We arrived at the studio fifteen minutes early. The photographer was arranging the set and I was introduced to a man wearing more makeup than I ever had. He said his name was Coco. He'd be doing my makeup and showed me where I could change.

Coco mixed me a vodka cranberry and had one himself while Roger talked to the photographer in the other room.

"You have the most flawless skin I've ever seen," he said. "What's your secret?"

"I'm an Ivory soap girl."

He laughed and said it ran in the business, referring to Marilyn Chambers. I had no idea what he was talking about but pretended it was the funniest thing I'd ever heard. I only got the joke years later, when I crossed paths with the queen of porn herself. Apparently Miss Chambers, star of the X-rated film Behind the Green Door, originally gained fame as the Ivory Snow detergent girl.
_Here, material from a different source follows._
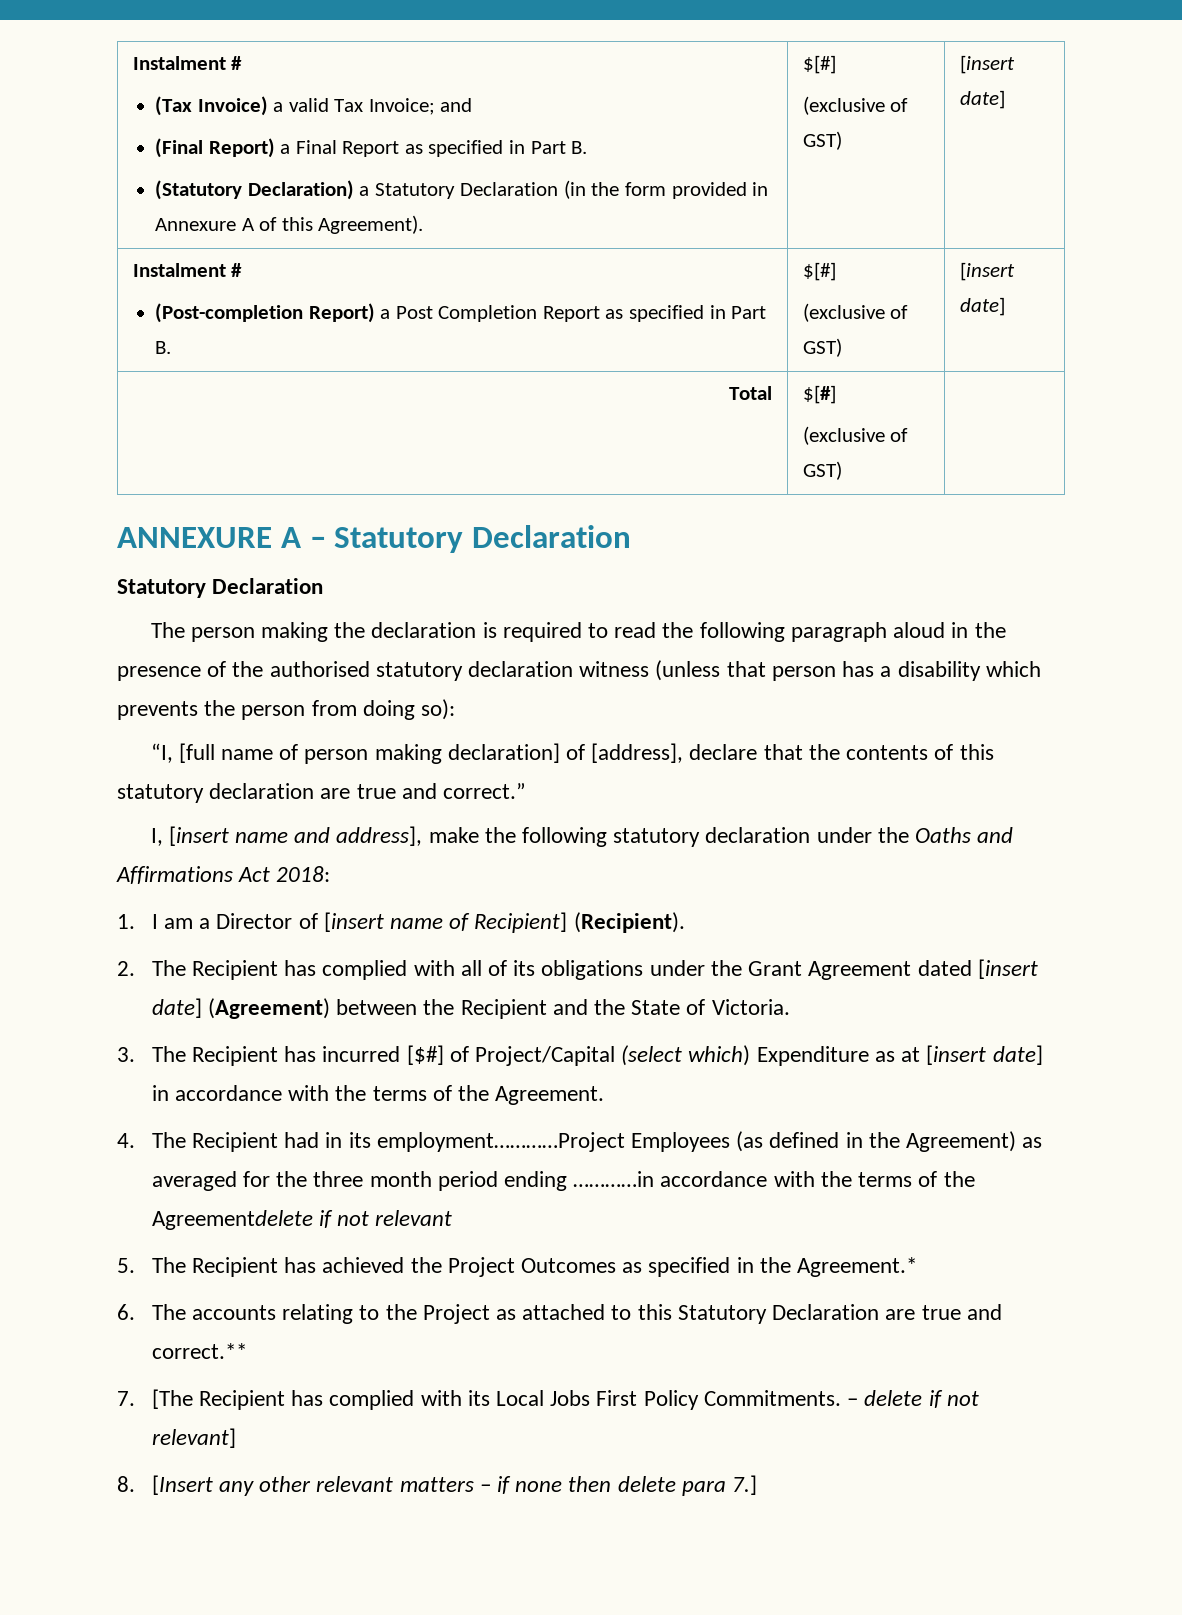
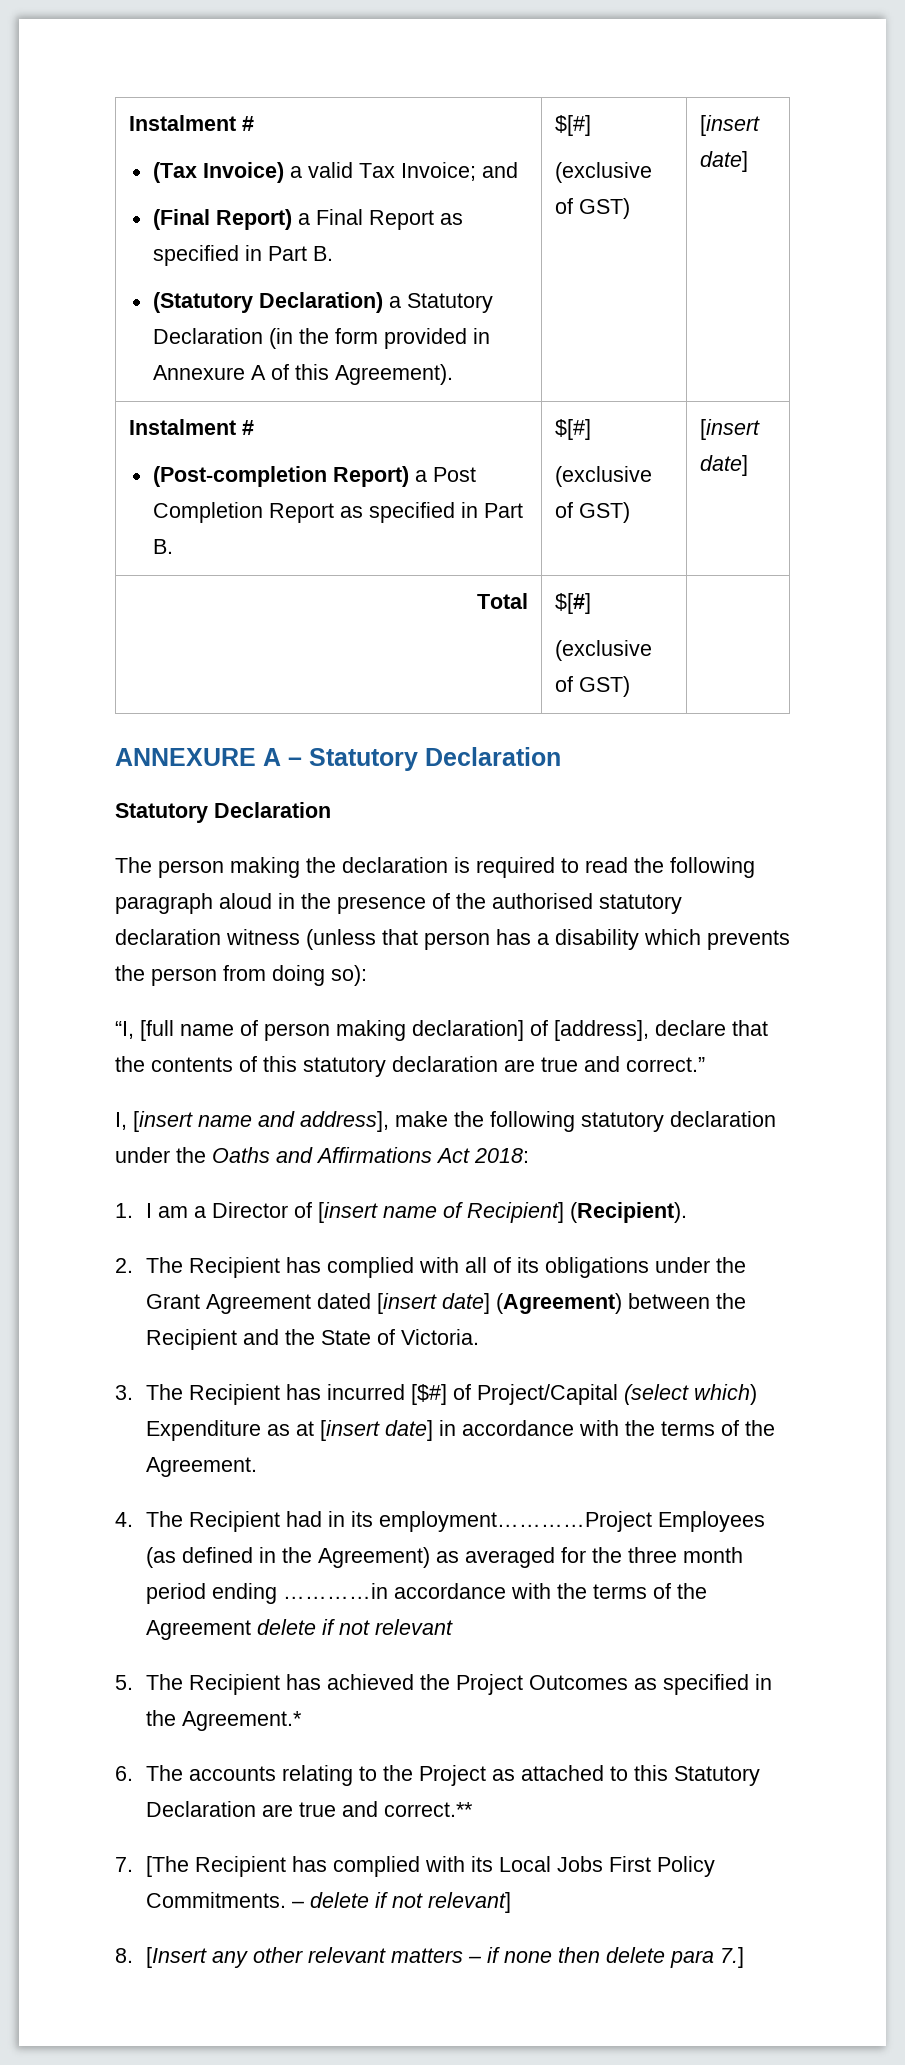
- 4. The Recipient had in its employment…………Project Employees (as defined in the Agreement) as averaged for the three month period ending …………in accordance with the terms of the Agreementdelete if not relevant
+ 4. The Recipient had in its employment…………Project Employees (as defined in the Agreement) as averaged for the three month period ending …………in accordance with the terms of the Agreement delete if not relevant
When Coco finished painting me I changed into a blue pleated skirt and a tight sweater. My teased hair made me look at least five feet ten and I couldn't believe the image in the mirror staring back at me. My lips were painted huge and so glossy they looked like they were going to drip. I wasn't sure if I looked pretty or not, but the photographer seemed pleased. A pair of white bobby socks and really high heels completed the outfit.

The photographer showed me where to go and I climbed up on a white bed filled with big pillows and pink bows, realizing then that this shoot couldn't possibly be for a clothing store. t Roger was there, I told myself, and he wouldn't let anything had happen to me. And I had to start somewhere.
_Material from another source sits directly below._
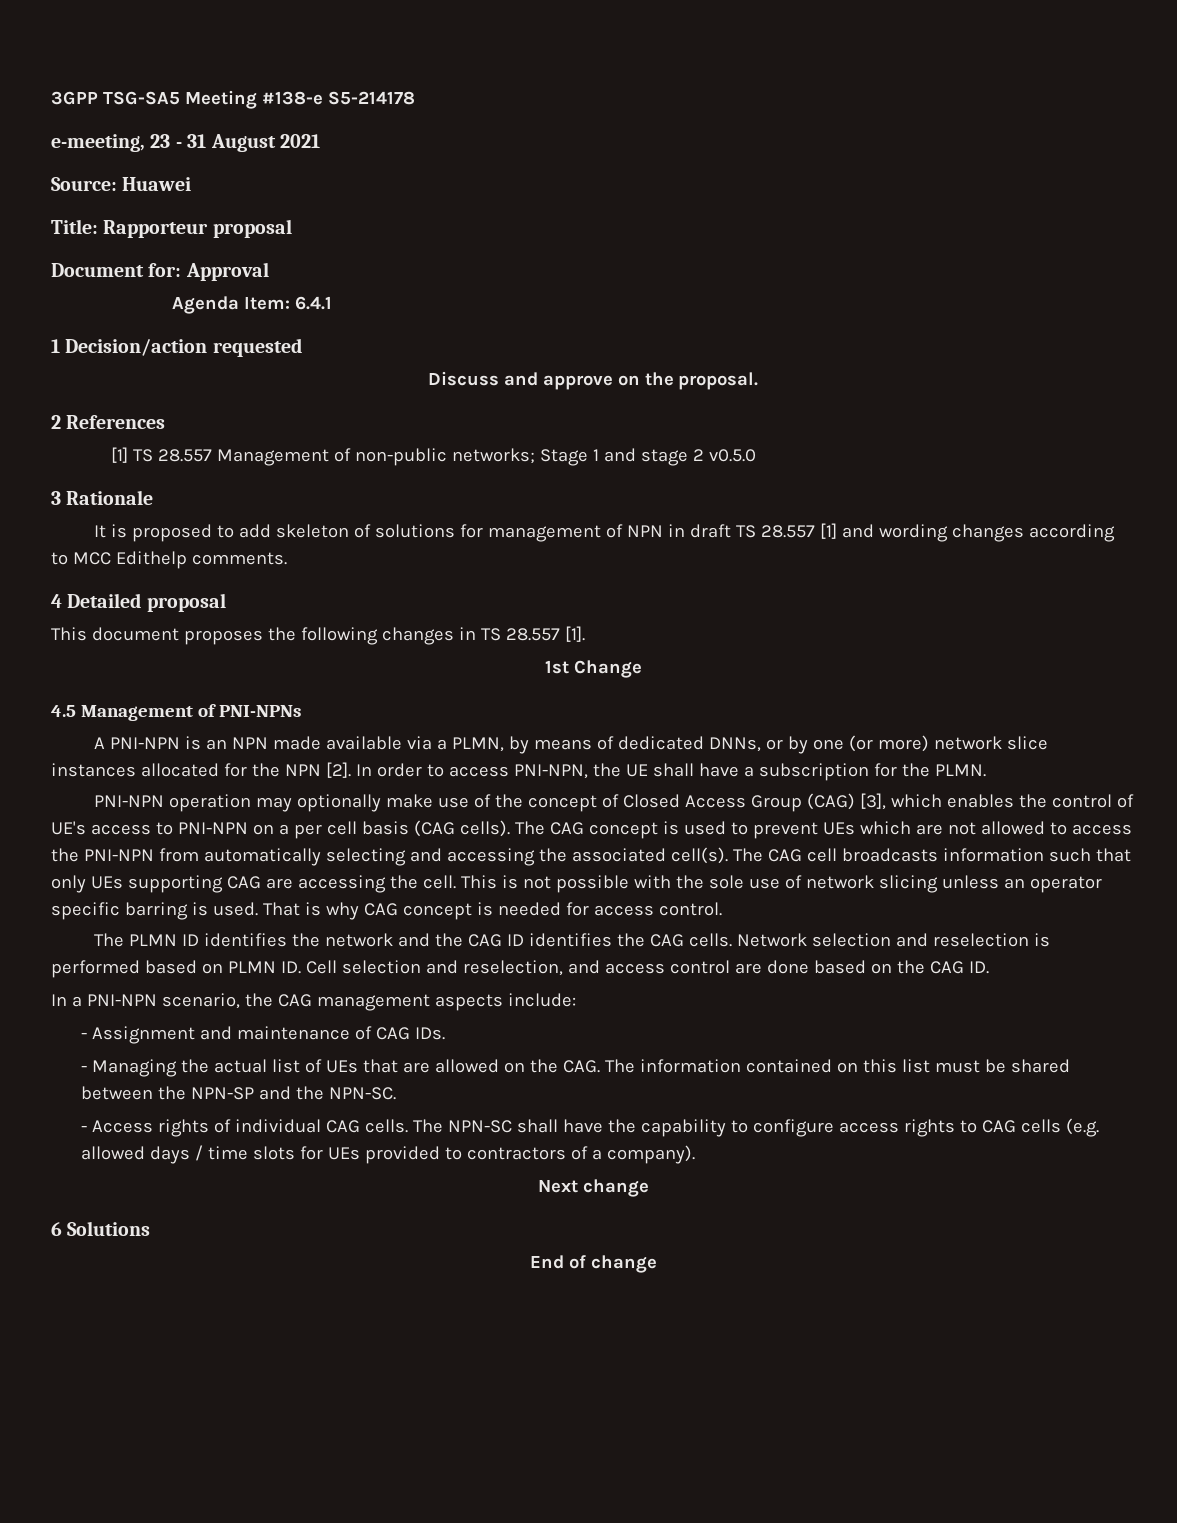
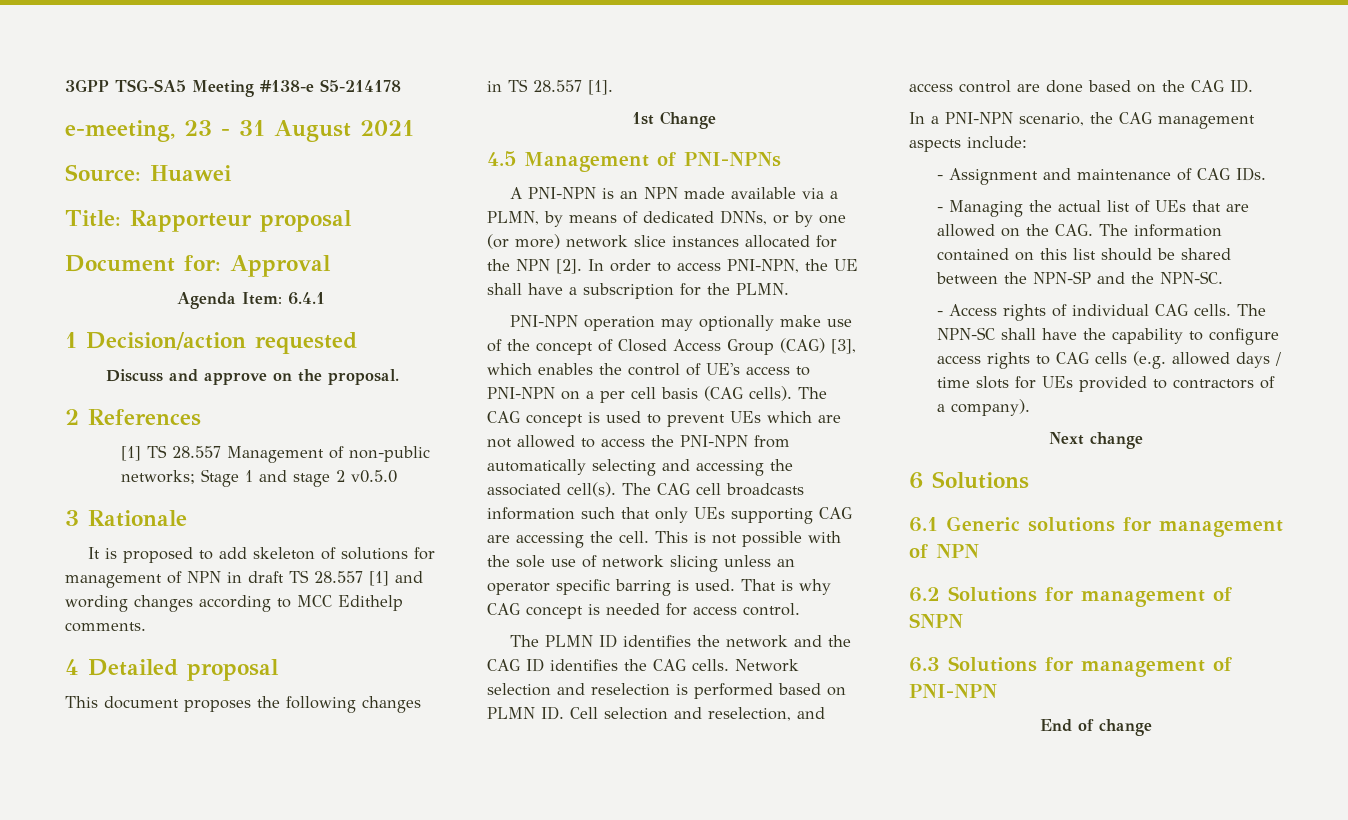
- - Managing the actual list of UEs that are allowed on the CAG. The information contained on this list must be shared between the NPN-SP and the NPN-SC.
+ - Managing the actual list of UEs that are allowed on the CAG. The information contained on this list should be shared between the NPN-SP and the NPN-SC.
+ 6.1 Generic solutions for management of NPN
+ 6.2 Solutions for management of SNPN
+ 6.3 Solutions for management of PNI-NPN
The photographer talked me through a dozen poses and I had three more vodkas in between film changes. My eyes were watering so much from the liquid eyeliner and the false eyelashes that we had to keep taking breaks, and I couldn't help but wonder if this would be considered unprofessional. But the vodka eventually washed away my worries---and schoolgirl innocence.

I was the center of attention for the first time in my life. I remember feeling important, even powerful. My sexuality had robbed me of so much, and now it suddenly gave me something that had eluded me in every aspect of life — control. I got off on the power my body held over that entire roomful of adults.

As I lay on the bed, the photographer showed me where he wanted my rear end. Then he asked me to really arch my back as I bent forward. Cupping my naked breasts, I slid my panties off, closed my eyes, and made the kissy face Tim North had taught me.

I spread my legs and caressed my breasts. Through a dreamy fog, I spotted Roger sitting in the corner of the studio, his hand buried beneath his coat, watching me.
What was he doing?
He caught me staring and immediately stopped.
Was he masturbating?
Disgusted by the thought of my honorary "stepfather" doing such a thing, I avoided his gaze, and when we finished the shoot minutes later, I dismissed the incident as a vodka-induced hallucination.

I dressed quickly and, with the vodka buzz finally wearing off, felt unsettled by the afternoon's events. I'd been turned on by the attention I'd received, and now it confused me. I became flooded with shame as I got dressed.

I had to get out of there.

Roger collected the two hundred and fifty dollars cash I was owed for the shoot. Apparently, the girls were paid at the end of the shoot in cold hard cash. I quickly lit the first of a series cigarettes I would chain-smoke that night.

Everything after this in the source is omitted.